Report Analyses Toronto's Economic Riddle, and Links to Answers

    
                       TORONTO BOARD OF TRADE RELEASES
         TORONTO AS A GLOBAL CITY: 2ND ANNUAL SCORECARD ON PROSPERITY

                    Toronto Sits in Fourth Place Overall;
                   Rises to No. 2 in Labour Attractiveness;
             Remains Stuck in the Middle on Economic Performance
    

TORONTO, March 29 /CNW/ - The Toronto Board of Trade today released Toronto as a Global City: Scorecard on Prosperity 2010, its second annual benchmarking study of social and economic indicators across global city regions. The goal of the Scorecard is to measure Toronto's strengths and weaknesses as a major urban centre competing in the global economy.

The Scorecard's release occurs during VoteToronto2010.com, the Board of Trade's campaign to lead civic engagement and the issues that matter to this city and its voters. "This year's Scorecard is particularly important in this election year, as it will serve as the starting point from which the next administration's economic and social endeavours will be measured," says Carol Wilding, President, Toronto Board of Trade.

A RIDDLE IN NEED OF A SOLUTION

Overall, Toronto has made great strides in improving its liveability and is a major magnet for talent: it ranked second only to Barcelona in labour attractiveness (compared to 5th place in 2009). However, our economic performance remains mediocre, making a slight improvement to finish 11th of 24 cities in the economy (compared to 9th of 21 cities last year).

These findings present a perplexing riddle: if Toronto is such a magnet for people, why does Toronto struggle to succeed economically - especially on the fundamental markers of an innovative and productive economy?

"This fundamental gap between our labour attractiveness and economic performance is seriously troubling and threatens our liveability," says Ms. Wilding. "A high quality of life comes at a price and that price can only be paid through Torontonians' incomes. If we cannot raise our performance in the economic domain, our labour attractiveness will suffer."

THE CAPITAL LENS: TORONTO'S ACHILLES HEEL

The Scorecard's new "Capital Lens" helps identify one of the root causes of our poor economic performance: insufficient venture capital in the region's economy is choking innovation and productivity growth.

The "Capital Lens" is a measure of a metropolitan area's capacity to attract venture capital. It combines eight of the Economy domain indicators most closely linked to capital attractiveness (including productivity, venture capital and office rents). This is where Toronto shows its worst results: it posts a "C" or "D" grade on five of the capital lens indicators, taking 19th place with a "D" grade. Despite Toronto's relative affordability as a place to do business, it falls short when it comes to attracting significant capital investment.

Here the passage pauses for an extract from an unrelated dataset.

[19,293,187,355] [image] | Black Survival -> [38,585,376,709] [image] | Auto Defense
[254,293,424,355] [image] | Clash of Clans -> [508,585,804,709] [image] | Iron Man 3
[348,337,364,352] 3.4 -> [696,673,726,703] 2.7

TORONTO AND SURROUNDING MUNICIPALITIES

The region's core weathered the recession relatively better than its surrounding area. Compared to last year's Scorecard, the city centre's performance improved relative to the surrounding municipalities in each of its five major weak spots (income growth, GDP growth, employment growth, unemployment rate, total tax rate). In some instances, however, these relative gains came at the expense of absolute declines due to the global recession in 2008-09. No part of the region fared well on key measures such as productivity growth and per capita income.

TRANSIT AND CONGESTION

Another serious roadblock to the region's prosperity is congestion in the Toronto area. The Scorecard's benchmarking work indicates that roughly 70 per cent of Torontonians drive to work and that Toronto is dead last among comparable metros on commuting times - with longer commutes than Los Angeles.

The OECD estimates that traffic congestion in the Toronto region costs Canada over $5 billion per year, pointing the finger at urban sprawl and decades of underinvestment in public transit. The resulting congestion threatens Toronto's viability over the long-term and serves as an argument for increased investment in public transit and policies that encourage Torontonians to leave their cars behind.

A CALL TO ACTION ON JOBS, INVESTMENT AND INNOVATION

"Despite our highly diverse, educated labour force and our reputation as one of the most liveable cities in the world, Toronto must strive to strengthen its economic foundation - particularly in areas related to productivity, innovation and access to capital," says Ms. Wilding. "This is crucial if we are to make the transition from world class to world leader."

The Scorecard on Prosperity 2010 was created with the research support of the Conference Board of Canada and sponsored by the Certified Management Accountants of Ontario. This year's Scorecard has been expanded to include nine additional indicators and four new cities, comparing the Toronto region to 23 other global city-regions across a total of 34 indicators. It also includes a new analysis of Toronto's relative performance for venture capital investment, called the "Capital Lens".

About the Toronto Board of Trade (www.bot.com)

Founded in 1845, the Toronto Board of Trade is Canada's largest local chamber of commerce, connecting more than 200,000 business professionals and influencers throughout the Toronto region. The Board of Trade fuels the economic, social and cultural vitality of the entire Toronto region by fostering powerful collaborations among business, government, thought leaders and community builders. The Board of Trade plays a vital role in elevating the quality of life and global competitiveness of Canada's largest urban centre.